▶ Problem to solve:
The entries are to be reproduced verbatim, and their pictures left out.

▶ Records for the exercise:
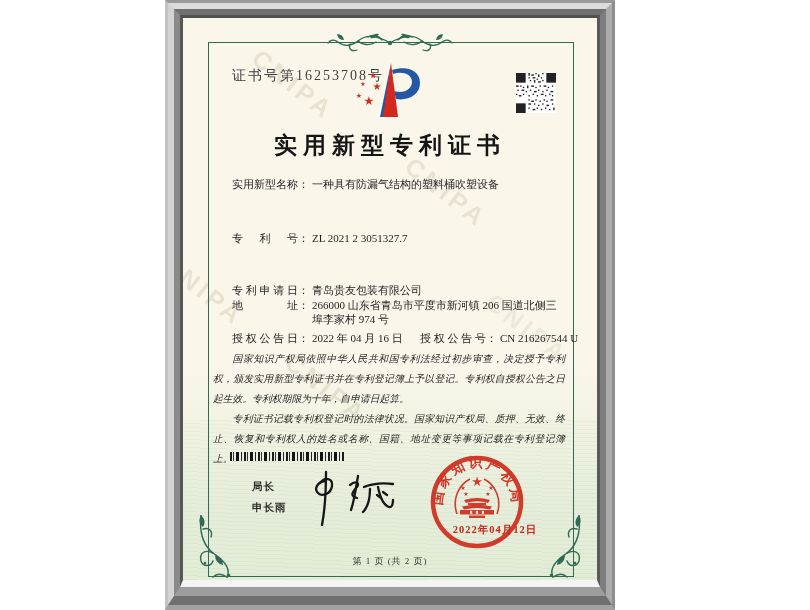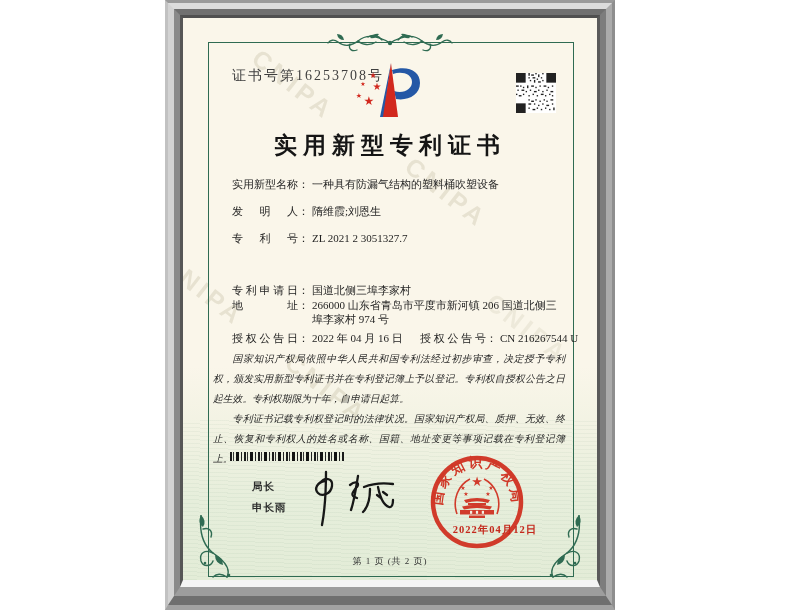"发明人： 隋维霞;刘恩生" div.frow { html: <div> <span>发明人</span><span>：</span><span>隋维霞;刘恩生</span> </div> -> none }
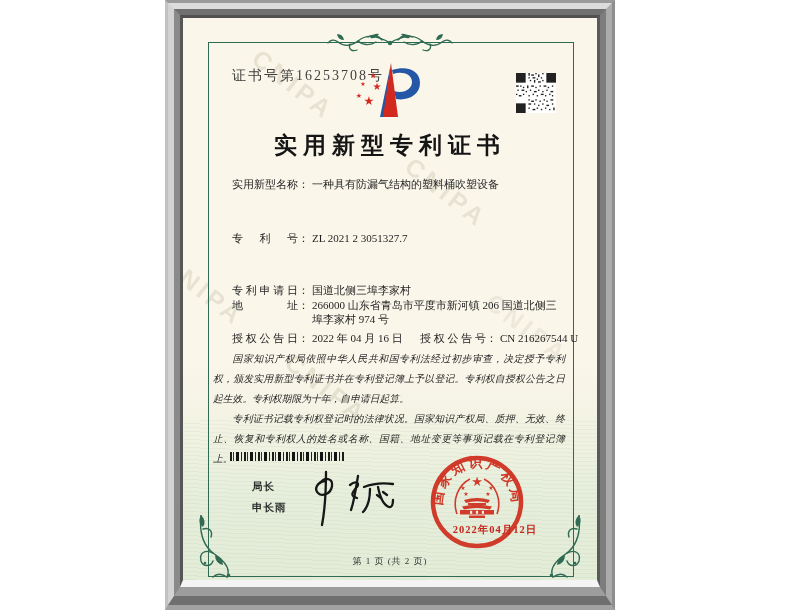"国道北侧三埠李家村" span.fvalue { text: 国道北侧三埠李家村 -> 青岛贵友包装有限公司 }
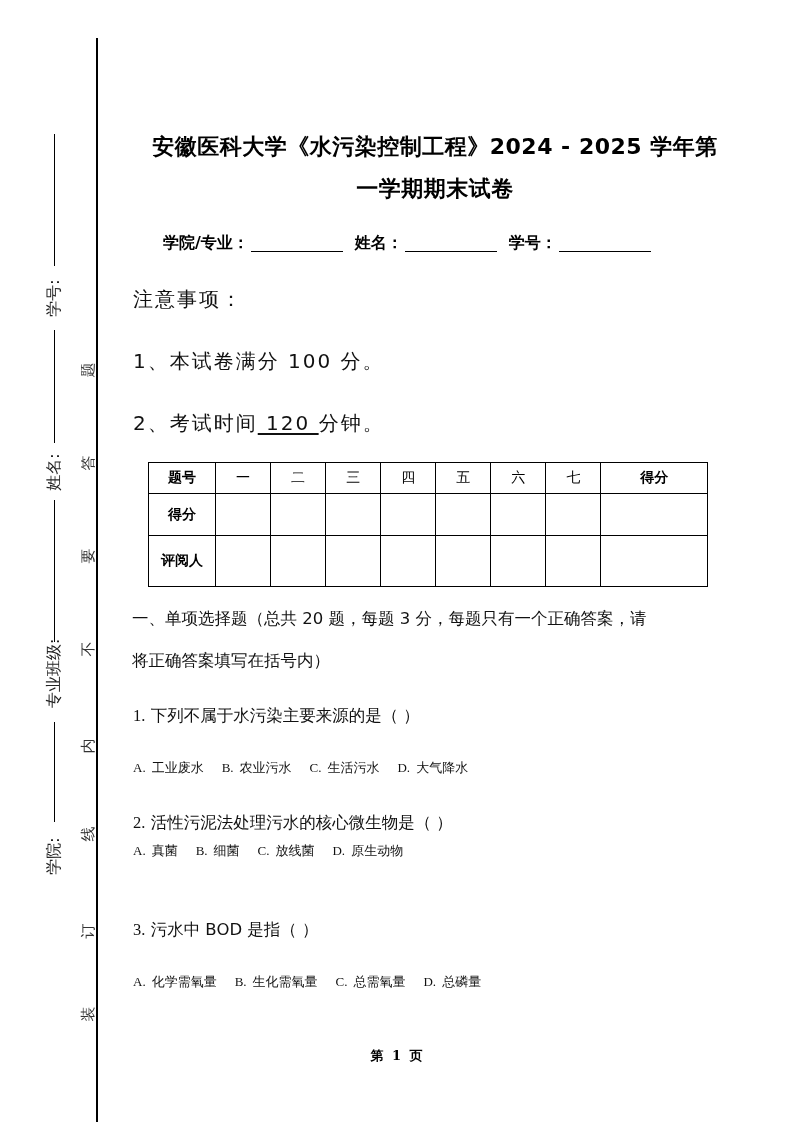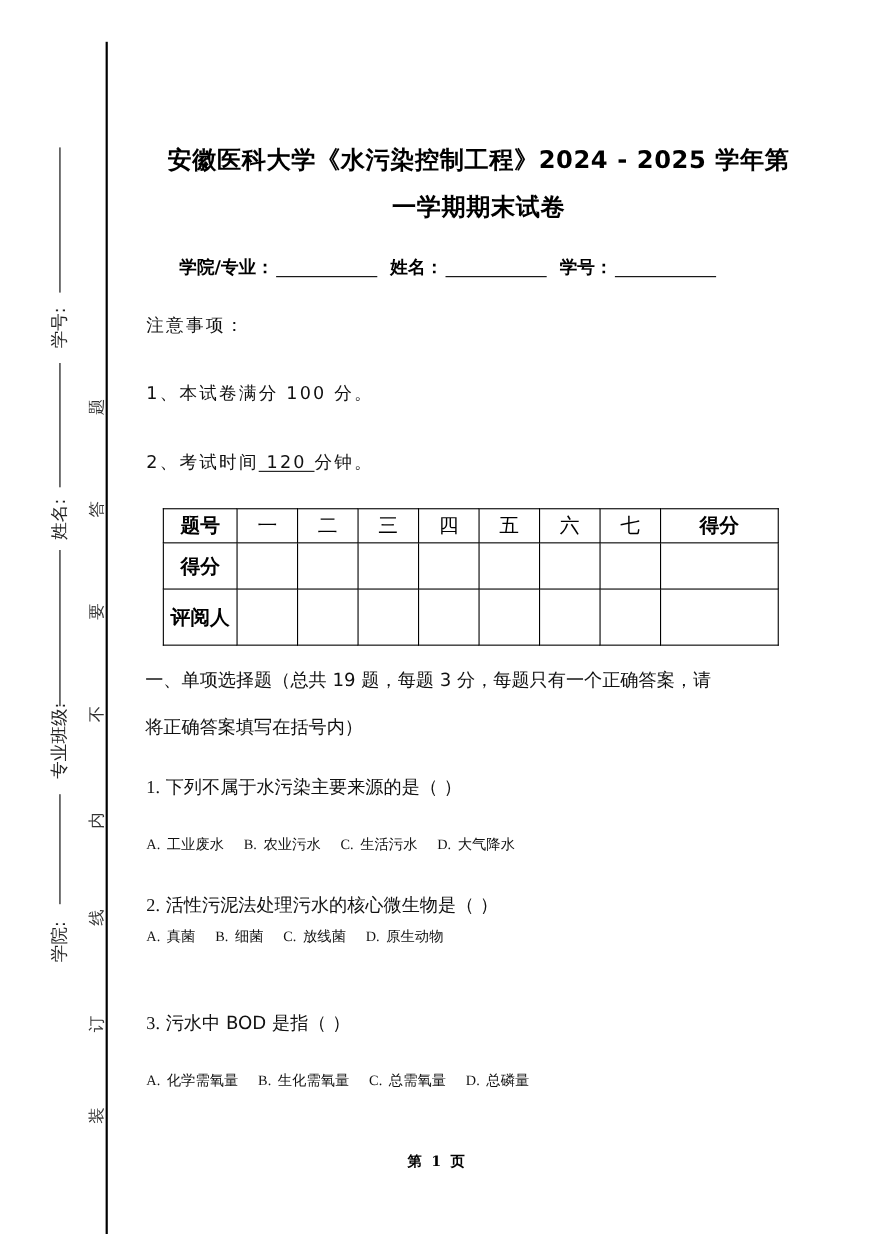"注意事项：" .note { font-size: 16px -> 20px }
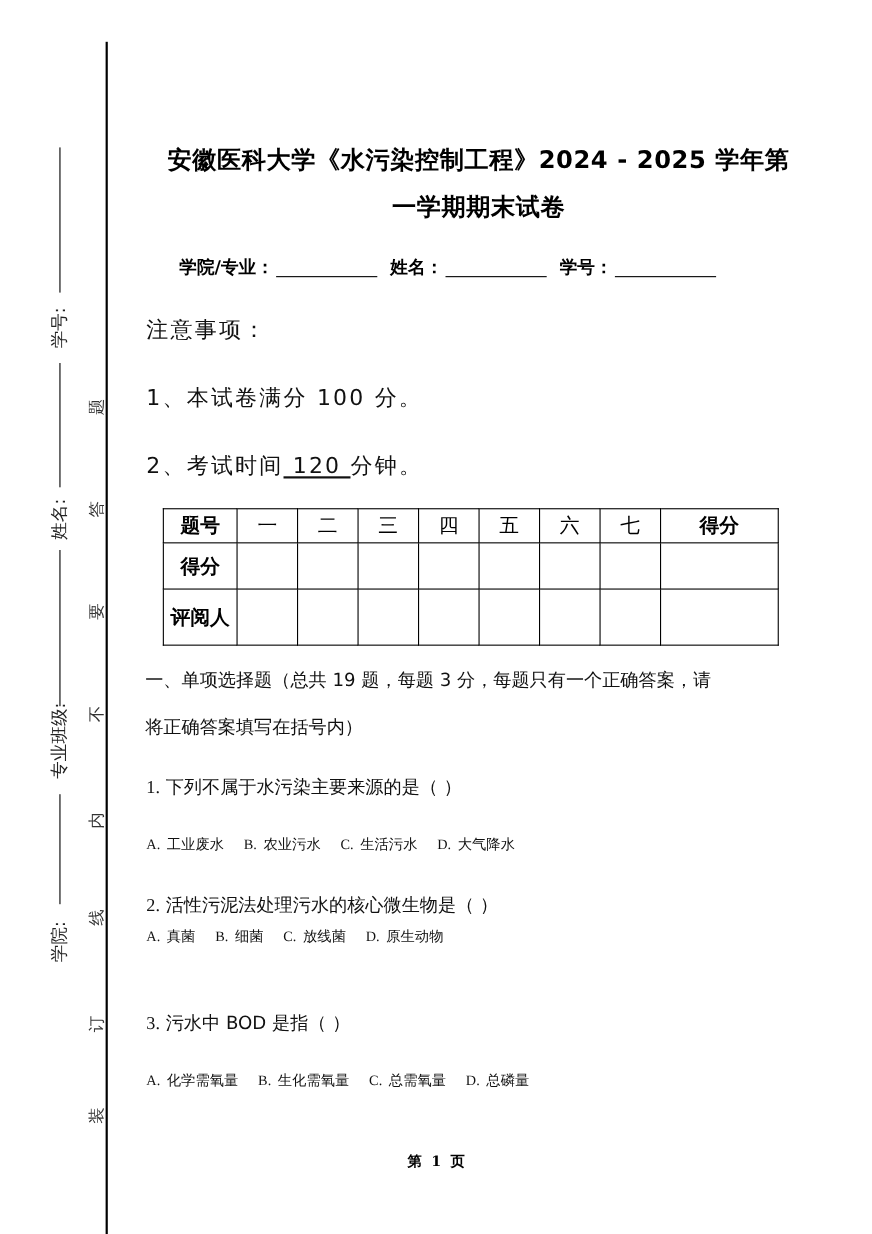"题号" table.score { font-size: 18px -> 14px }
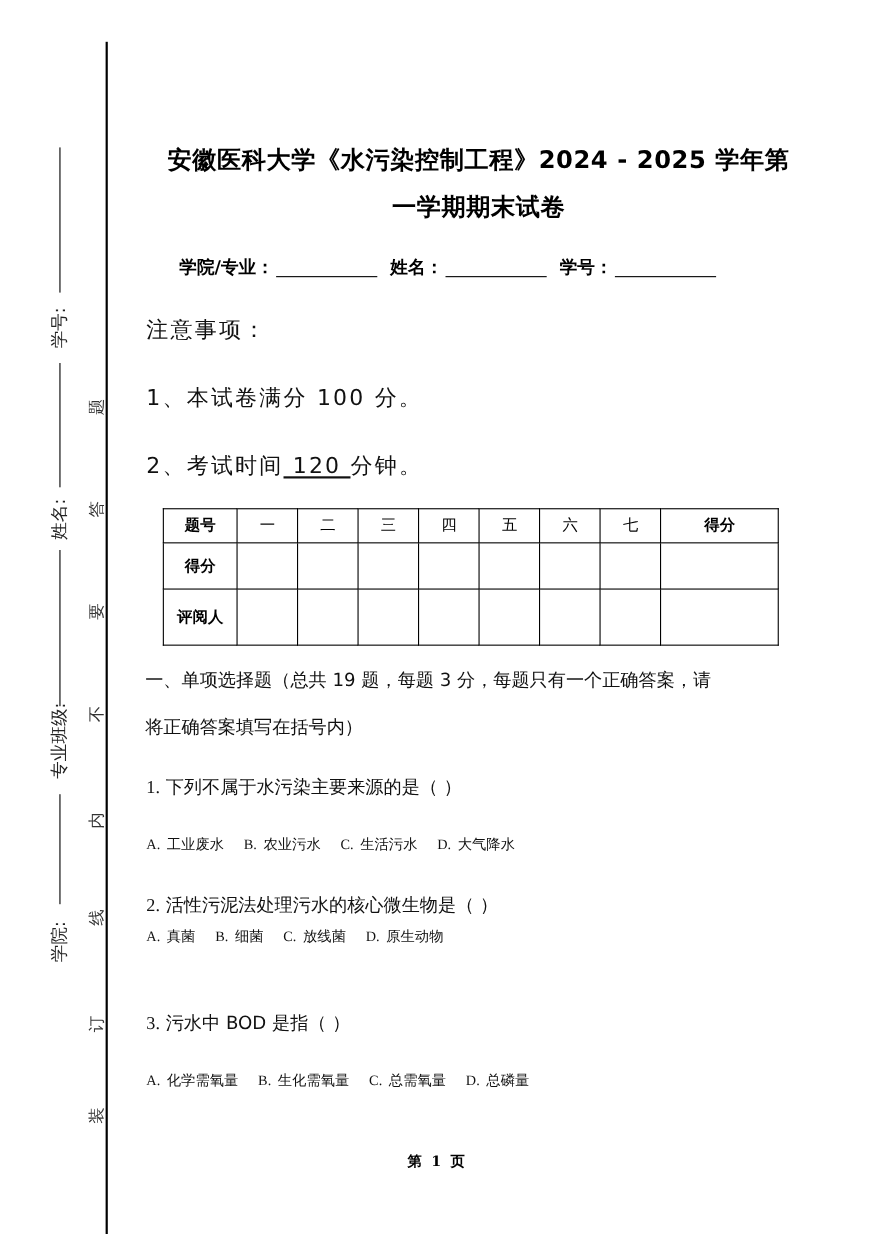"一、单项选择题（总共 19 题，每题 3 分，每题只有一个正确答案，请" div { text: 19 -> 20 }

▶ Solution for this task:
"发明人： 隋维霞;刘恩生" div.frow { html: <div> <span>发明人</span><span>：</span><span>隋维霞;刘恩生</span> </div> -> none }
"国道北侧三埠李家村" span.fvalue { text: 国道北侧三埠李家村 -> 青岛贵友包装有限公司 }
"注意事项：" .note { font-size: 16px -> 20px }
"题号" table.score { font-size: 18px -> 14px }
"一、单项选择题（总共 19 题，每题 3 分，每题只有一个正确答案，请" div { text: 19 -> 20 }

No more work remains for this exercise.